Renters Warehouse Blog

Back to Posts Money and a house in hand.
2024-06-26

You’ve invested in what seemed like the perfect rental property, with a prime location and top-notch amenities. The profit potential appeared to be endless. But as the months roll by, you notice something unsettling. Your rental expenses are steadily creeping above your rental income. What happened to that promise of cash flow and passive income?

No investor ever signed up to lose money, but landlords sometimes end up in a situation where their outgoings are higher than their income. The good news is that you don’t have to stay stuck. In this article, we’ll explore the possible reasons why this happens, and offer practical tips and strategies to help. We’ll also uncover one situation where low or even negative cash flow, may not be as bad as you might think.

Let’s dive in and find ways to turn these setbacks into opportunities for growth.

5 Common Signs That Expenses Exceed Rental Income

Rental expenses that constantly exceed your rental income undermine the profitability of your rental unit. If this imbalance continues, it hurts more than just your monthly cash flow. It can take a toll on your rental portfolio’s growth and long-term sustainability.

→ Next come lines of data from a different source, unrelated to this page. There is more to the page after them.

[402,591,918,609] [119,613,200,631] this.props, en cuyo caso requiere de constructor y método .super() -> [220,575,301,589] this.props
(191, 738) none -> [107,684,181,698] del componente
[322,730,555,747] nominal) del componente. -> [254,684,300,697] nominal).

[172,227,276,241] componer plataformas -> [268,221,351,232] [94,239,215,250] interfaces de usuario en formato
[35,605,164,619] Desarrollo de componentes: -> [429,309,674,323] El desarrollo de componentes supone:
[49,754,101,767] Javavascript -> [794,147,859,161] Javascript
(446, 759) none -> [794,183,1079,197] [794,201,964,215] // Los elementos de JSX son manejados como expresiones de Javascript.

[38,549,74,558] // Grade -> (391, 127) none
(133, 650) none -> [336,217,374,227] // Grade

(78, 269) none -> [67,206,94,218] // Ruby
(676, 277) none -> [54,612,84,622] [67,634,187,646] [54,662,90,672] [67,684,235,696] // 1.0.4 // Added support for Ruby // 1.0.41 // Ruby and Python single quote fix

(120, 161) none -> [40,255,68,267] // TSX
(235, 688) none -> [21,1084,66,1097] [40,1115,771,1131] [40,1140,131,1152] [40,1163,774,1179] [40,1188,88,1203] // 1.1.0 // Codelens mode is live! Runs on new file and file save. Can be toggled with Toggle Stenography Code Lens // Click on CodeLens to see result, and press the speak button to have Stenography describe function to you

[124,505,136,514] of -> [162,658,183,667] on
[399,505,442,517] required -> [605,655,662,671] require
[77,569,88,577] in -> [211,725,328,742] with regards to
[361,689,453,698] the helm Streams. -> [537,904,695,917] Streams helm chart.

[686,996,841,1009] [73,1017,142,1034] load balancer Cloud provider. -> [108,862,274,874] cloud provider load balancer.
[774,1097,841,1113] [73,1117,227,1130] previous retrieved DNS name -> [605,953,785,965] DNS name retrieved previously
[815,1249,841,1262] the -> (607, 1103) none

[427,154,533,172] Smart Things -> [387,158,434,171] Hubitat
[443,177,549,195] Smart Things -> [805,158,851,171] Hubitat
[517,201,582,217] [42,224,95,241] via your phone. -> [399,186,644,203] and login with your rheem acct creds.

Here are some warning signs to be on the lookout for:

  1. Frequent Negative Cash Flow

If you’re finding that the rent collected isn’t enough to cover your mortgage, property taxes, and maintenance costs, or you’re constantly dipping into your personal savings to keep up, it could be a warning sign.

  1. Increasing Debt

Do you immediately turn to your credit card to pay for a new roof after a storm, or take out a personal loan to cover an unexpected plumbing disaster? If you’re piling on debt to manage your rental’s operating expenses, it could be a sign that your expenses are outpacing your income.

  1. Delayed Maintenance

Suppose you know the HVAC system needs an upgrade, but you keep postponing it because you can’t afford the $5,000 expense right now. Delaying necessary repairs due to insufficient funds can lead to higher costs in the long run, and signals that your current income isn’t covering your costs.

  1. Rising Operating Costs

If recurring operating costs like property taxes, insurance premiums, and property management fees are climbing faster than your rental income, this could hurt your rental’s profitability.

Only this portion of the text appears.